With factories closed and some 800 million people told to stay home, consumer spending shrank 23.7 percent from a year earlier and manufacturing fell 13.5 percent. Auto sales plunged 82 percent in February. Projections of full-year Chinese growth, previously close to 6 percent, are now as low as zero.
That is dragging down global growth forecasts. The International Monetary Fund says the world economy might contract by up to 3 percent, a far bigger hit than 2009’s 0.1 percent loss during the global financial crisis.
Other Asian economies, which are more exposed to global trade, are unlikely to see quick recoveries and will likely follow the West into a downturn, according to Morgan Stanley.
In China, manufacturing is back to 80 percent of usual levels, but urban traffic, power use, and other indicators of daily life are at half to 65 percent of normal.
At the same time, public anxiety has been fed by reports of new outbreaks that have led to more controls.
A furniture manufacturer in northeastern Shenyang reopened on March 15 but is getting few visitors in its showroom, said an employee, who would give only his surname, Jin.

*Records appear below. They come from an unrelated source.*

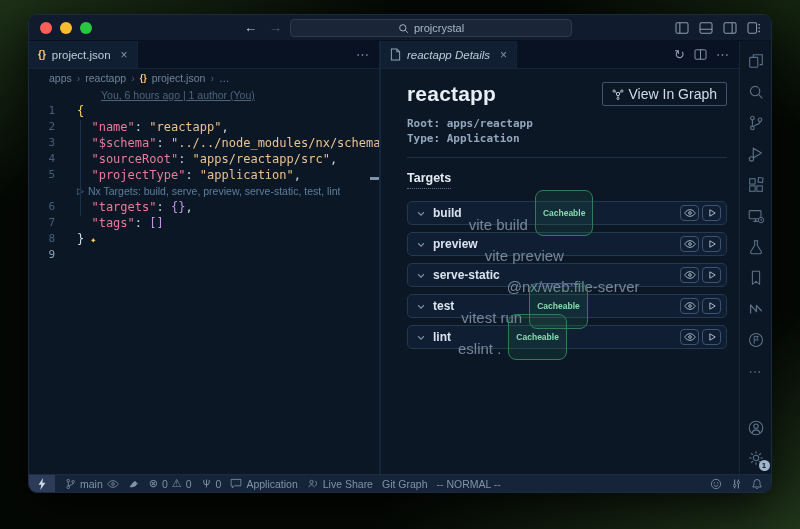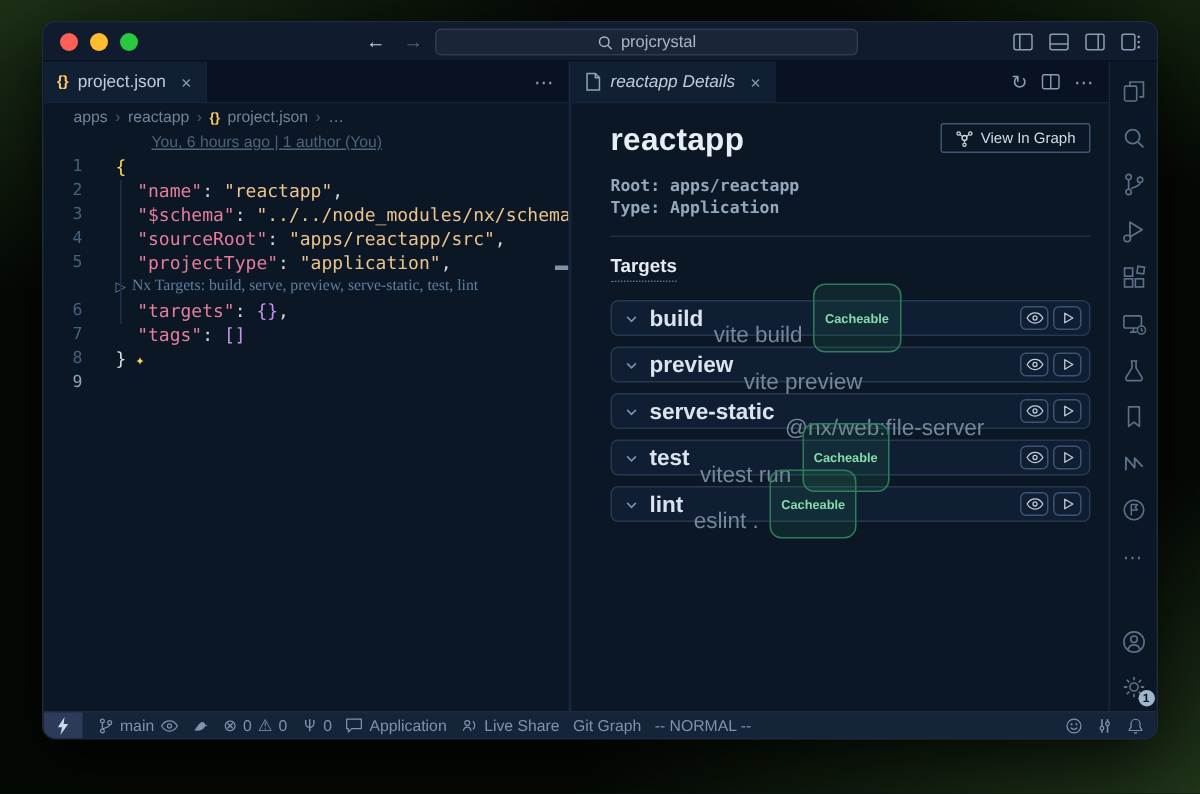"View In Graph" .btn-graph { font-size: 10px -> 14px }
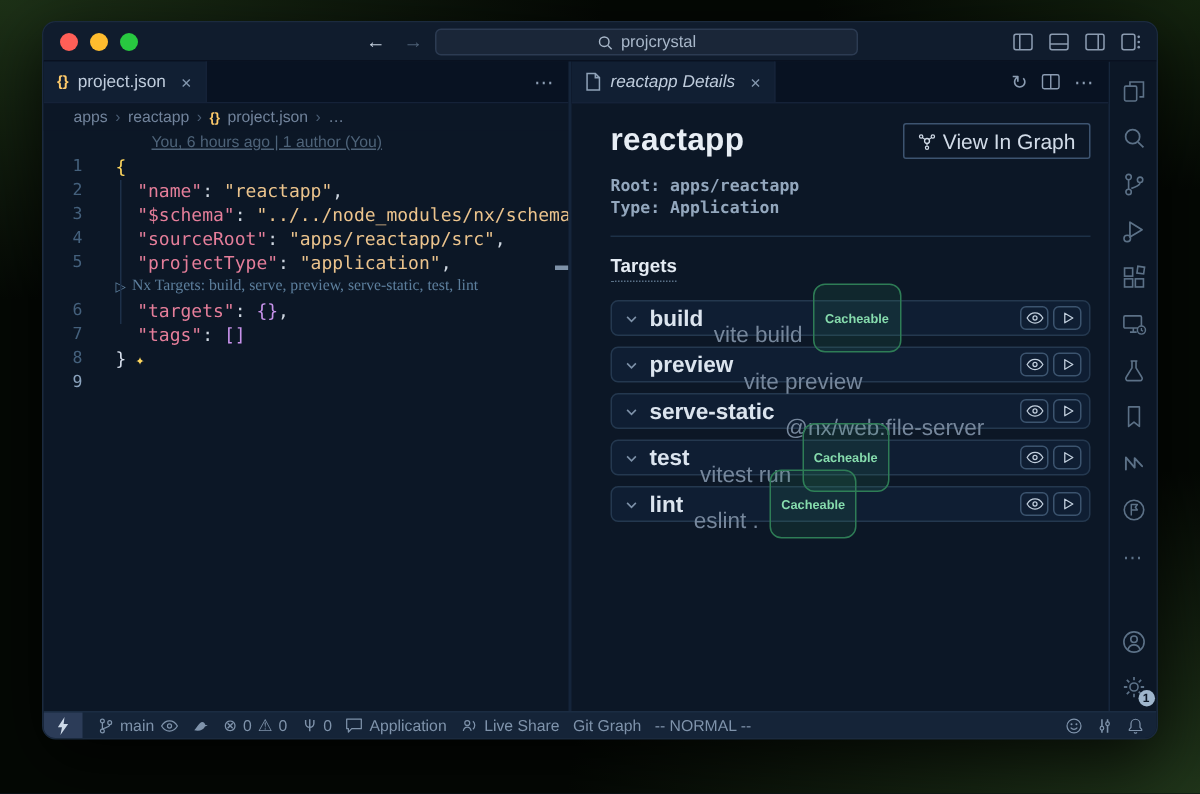"Nx Targets: build, serve, preview," .row-lens .content { font-family: Liberation Serif, serif -> Liberation Sans, sans-serif }
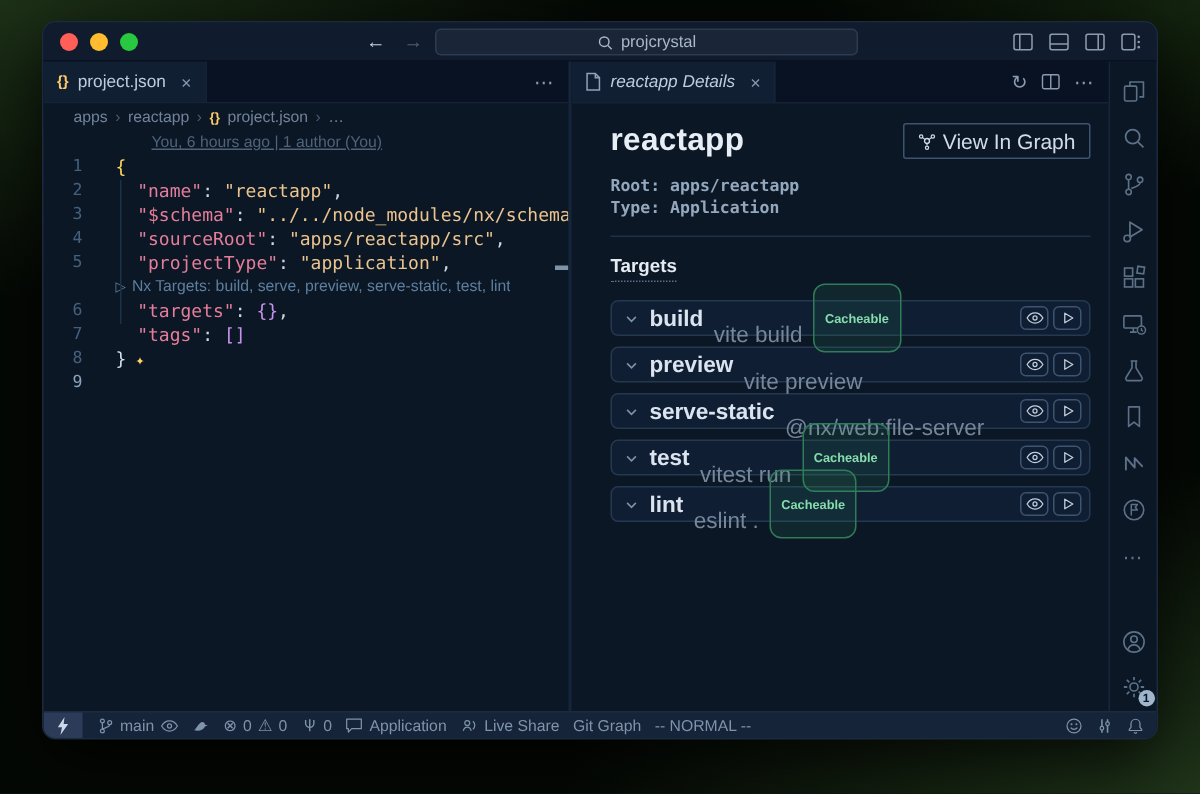"build" .t-name { font-size: 15px -> 12px }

“No one wants to decorate a house and buy furniture because of the epidemic and loss of jobs,” said Jin, 33. He said he and his wife canceled plans to buy a car and travel.
Trying to lure back shoppers, cities from Jinan in the northeast to Ningbo, south of Shanghai, are handing out vouchers. The eastern city of Nanjing gave out electronic vouchers totaling 318 million yuan ($45 million) via smartphones to spend at restaurants, bookstores and other merchants.
Areas including Jiangxi province in the south have extended weekends to 2 1/2 days and cut admission prices for local scenic spots.
The ruling party has told companies to keep paying wages and avoid layoffs. Private companies were promised tax breaks, low-cost loans and other help, though state media say bureaucracy is slowing the flow of aid.
It isn’t clear how many companies might close for good under the pressure of paying rent and wages with no revenue.
“Companies can’t resume full production due to cuts in orders at home and abroad, leaving them unwilling to recruit workers,” said economist Zuo Xiaolei at Galaxy Securities in Beijing. “If workers have no income, then consumption will decline.”
Consumers need to be reassured their health and jobs are protected, economists say.
A strategy that worked after the 2008 crisis was Germany’s “short-time work,” said Kuijs of Oxford Economics. Employees worked fewer hours but companies received government subsidies to pay them full-time wages. That kept experienced workers in place and supported consumer spending.
“That was considered to be quite a successful system,” Kuijs said.
Chinese exporters of consumer electronics, clothes and other goods are unlikely to get much help from abroad as the United States and Europe suffer waves of job losses and tell consumers to stay at home.
“Exports could easily fall by 10 percent or more in 2020,” said Larry Hu of Macquarie Capital in a report.
China’s leaders are spending more on roads, other public works and on next-generation telecoms networks but are reluctant to pump too much money into the economy for fear of fueling inflation and adding to a mountain of debt.
“It doesn’t make sense to stimulate too much at this stage,” said Hu. “It will lead to more inflation instead of more output.”
By Joe McDonald for the Associated Press. AP researcher Yu Bing contributed to this report.